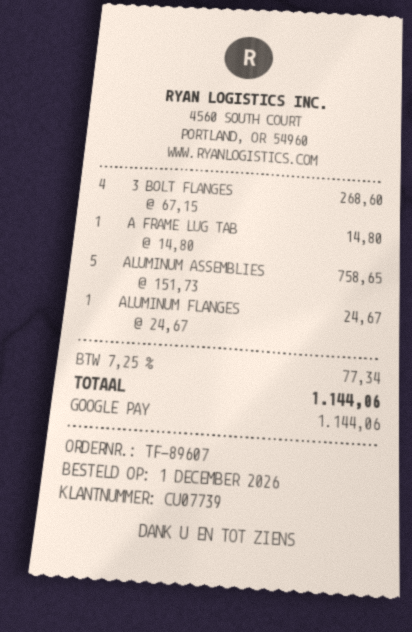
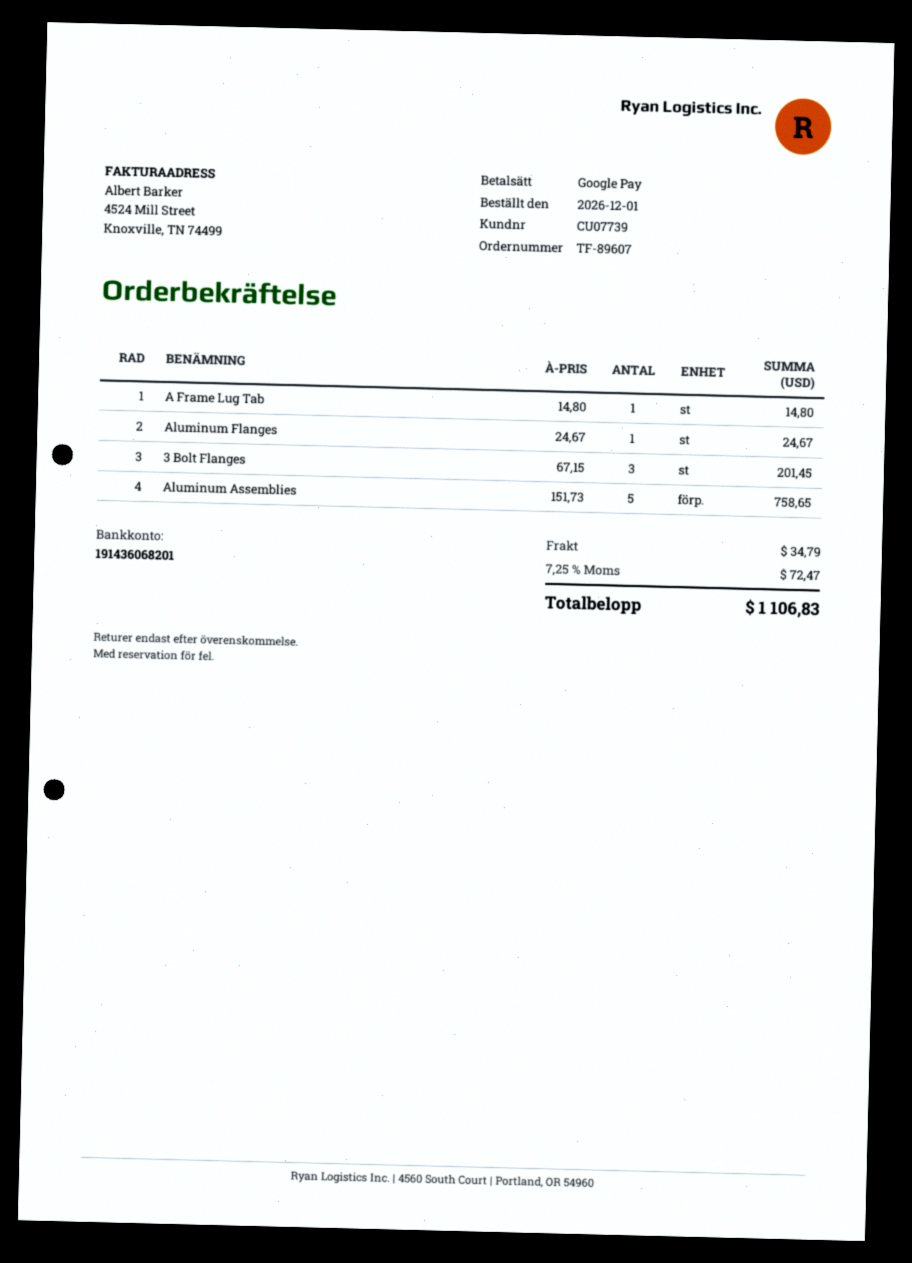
3 BOLT FLANGES: 4 x 67.15 = 268.60 -> 3 x 67.15 = 201.45
shipping: none -> 34.79
tax: 7.25% = 77.34 -> 7.25% = 72.47
total: 1144.06 -> 1106.83

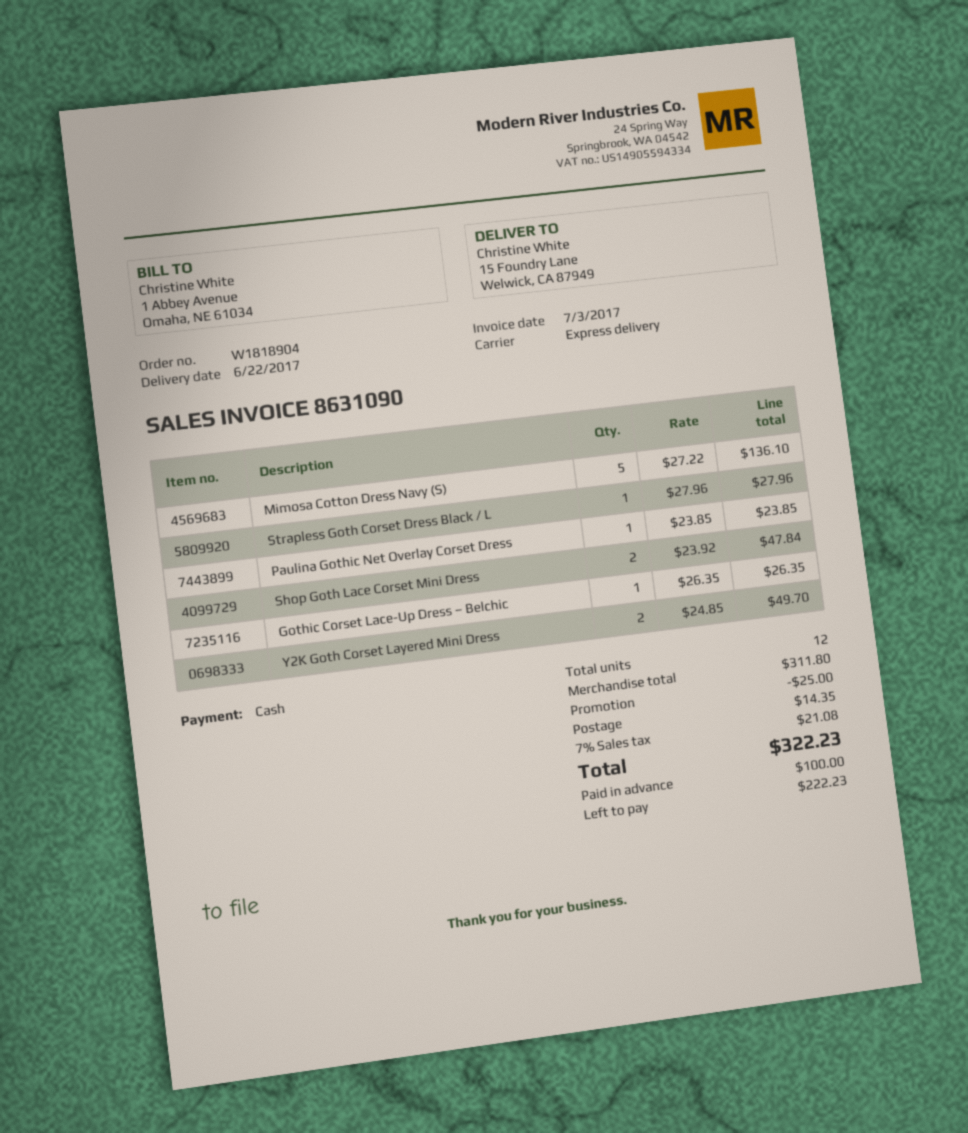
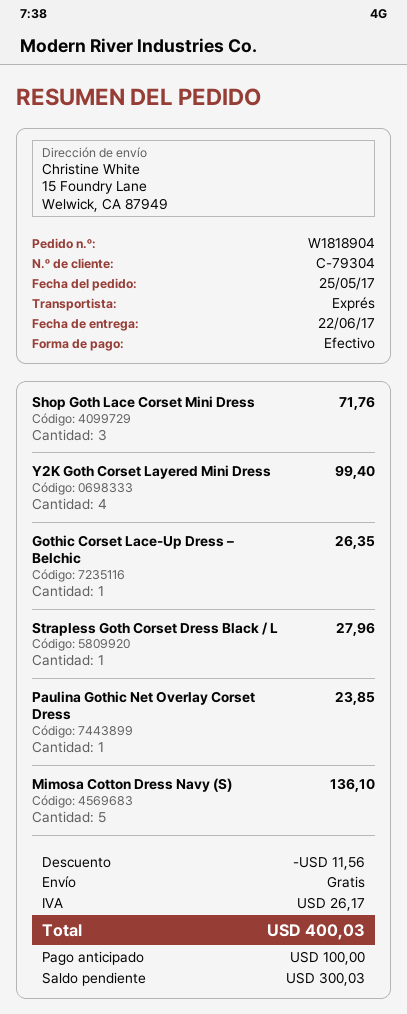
Shop Goth Lace Corset Mini Dress: 2 for 47.84 -> 3 for 71.76
Y2K Goth Corset Layered Mini Dress: 2 for 49.70 -> 4 for 99.40
discount: 25.00 -> 11.56
shipping: 14.35 -> 0.00
tax: 21.08 -> 26.17
total: 322.23 -> 400.03
balance: 222.23 -> 300.03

▶ _Task_
A copy of each line in the data above that holds the string "Corset" is needed.

▶ _Reply to the exercise_
Shop Goth Lace Corset Mini Dress: 2 for 47.84 -> 3 for 71.76
Y2K Goth Corset Layered Mini Dress: 2 for 49.70 -> 4 for 99.40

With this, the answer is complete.